#### Assignment:
Return each line of the records below in which the string "title" turns up.

____________________

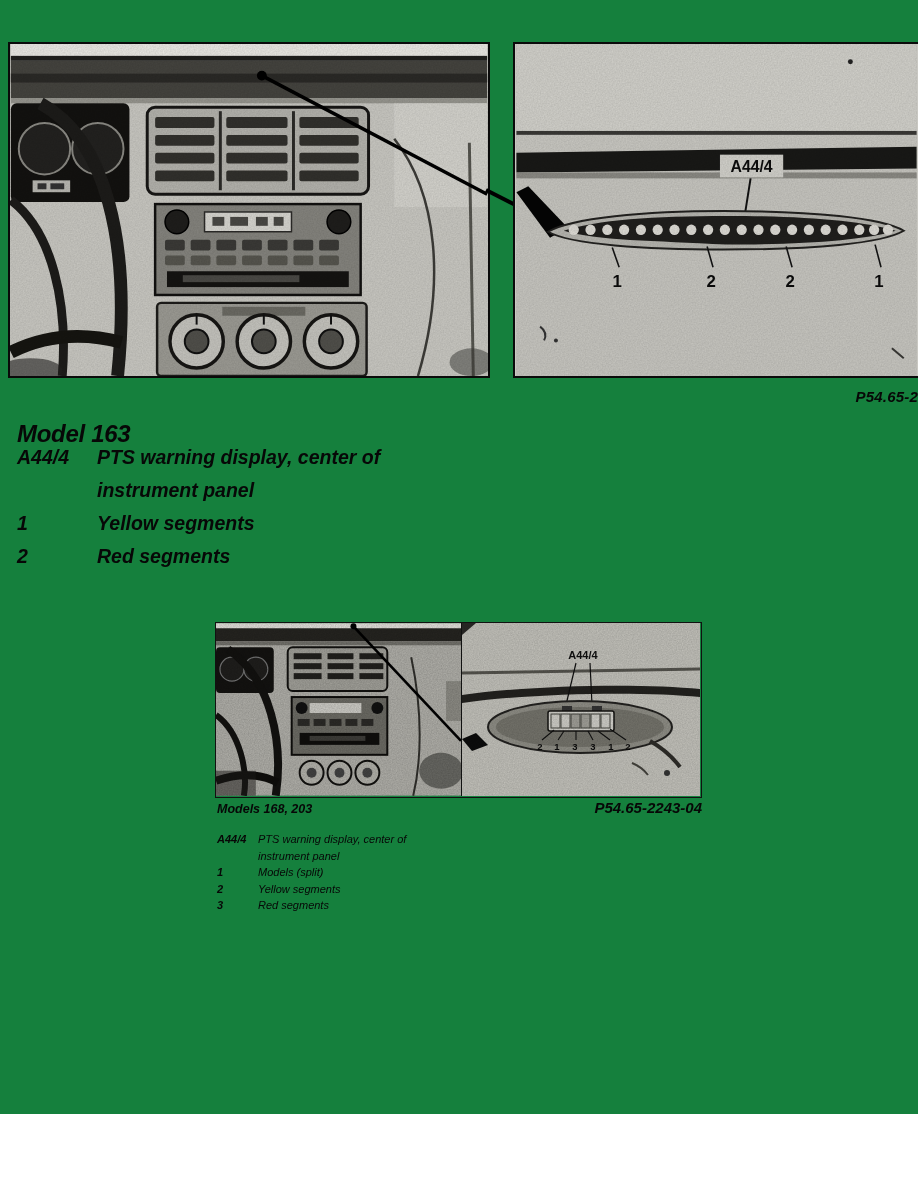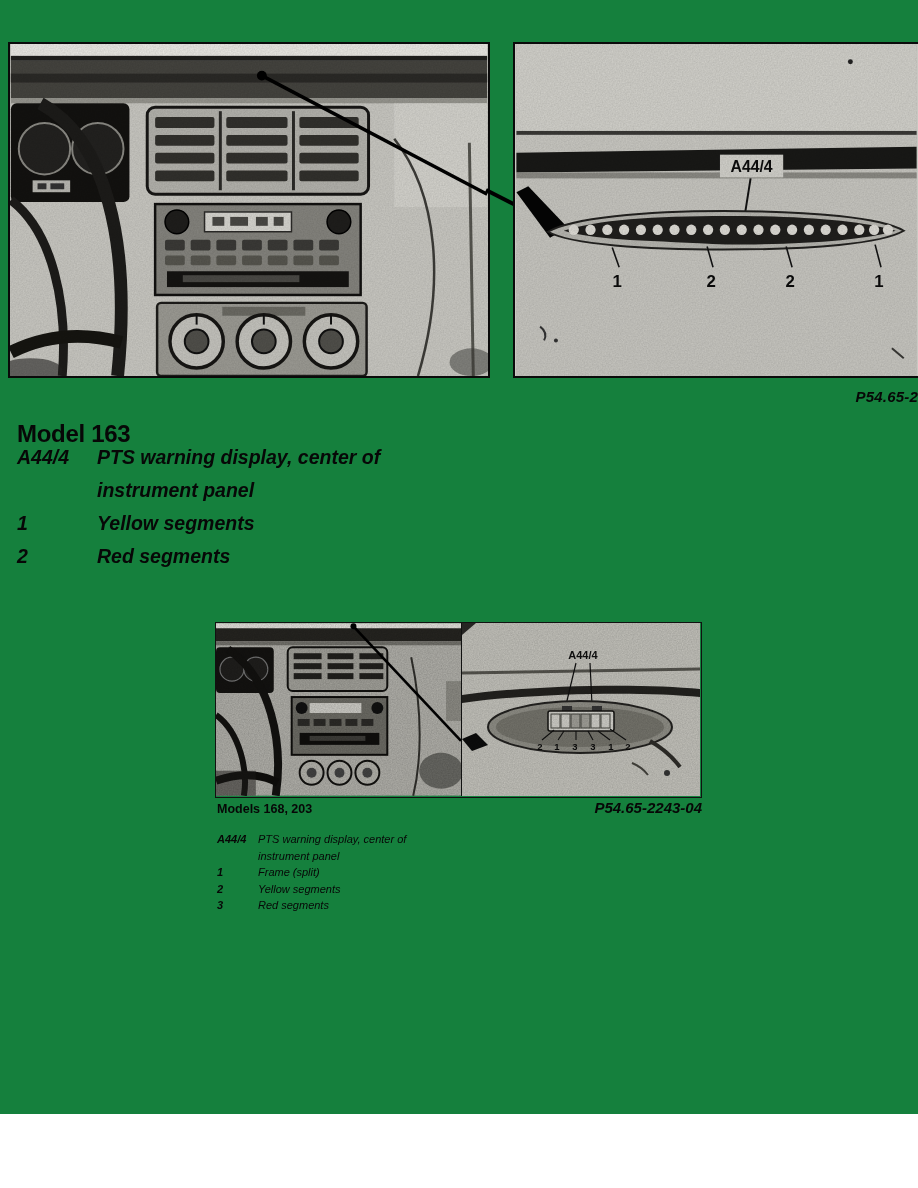--- a/index.html
+++ b/index.html
@@ -28,7 +28,7 @@
   .caption-main{top:388px;right:0px;font-size:15px;letter-spacing:.2px;}
   .caption-small{top:799px;right:216px;font-size:15px;}
   
-  .section-title{position:absolute;font-weight:bold;line-height:1;}
+  .section-title{position:absolute;font-weight:bold;font-style:italic;line-height:1;}
   .title-main{left:17px;top:406px;font-size:24px;letter-spacing:-0.3px;}
   .title-small{left:217px;top:793px;font-size:12.5px;}
   .legend{position:absolute;}

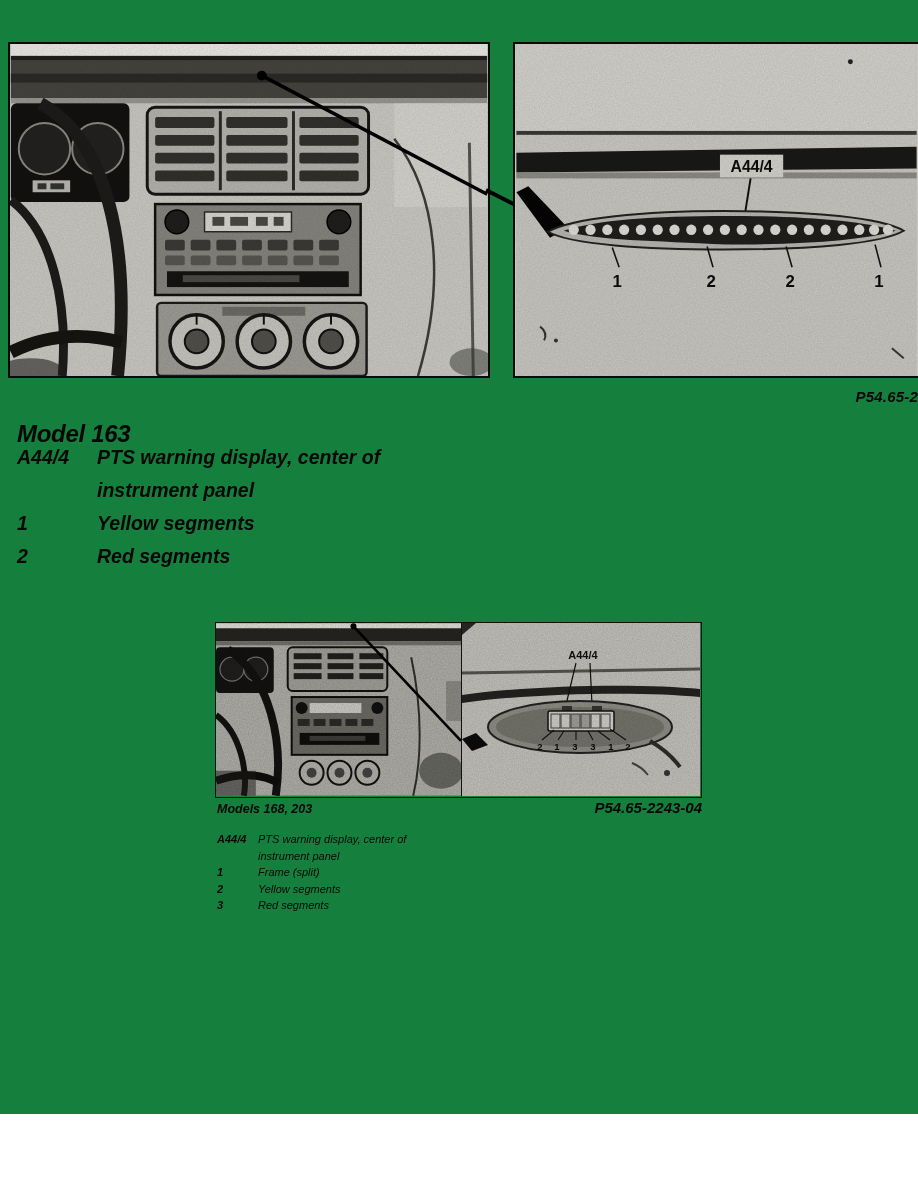--- a/index.html
+++ b/index.html
@@ -375,7 +375,7 @@
     </div>
     <div class="lrow">
       <span class="lkey">1</span>
-      <span class="ldesc">Frame (split)</span>
+      <span class="ldesc">Models (split)</span>
     </div>
     <div class="lrow">
       <span class="lkey">2</span>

____________________

#### Reply:
-  .section-title{position:absolute;font-weight:bold;line-height:1;}
+  .section-title{position:absolute;font-weight:bold;font-style:italic;line-height:1;}
   .title-main{left:17px;top:406px;font-size:24px;letter-spacing:-0.3px;}
   .title-small{left:217px;top:793px;font-size:12.5px;}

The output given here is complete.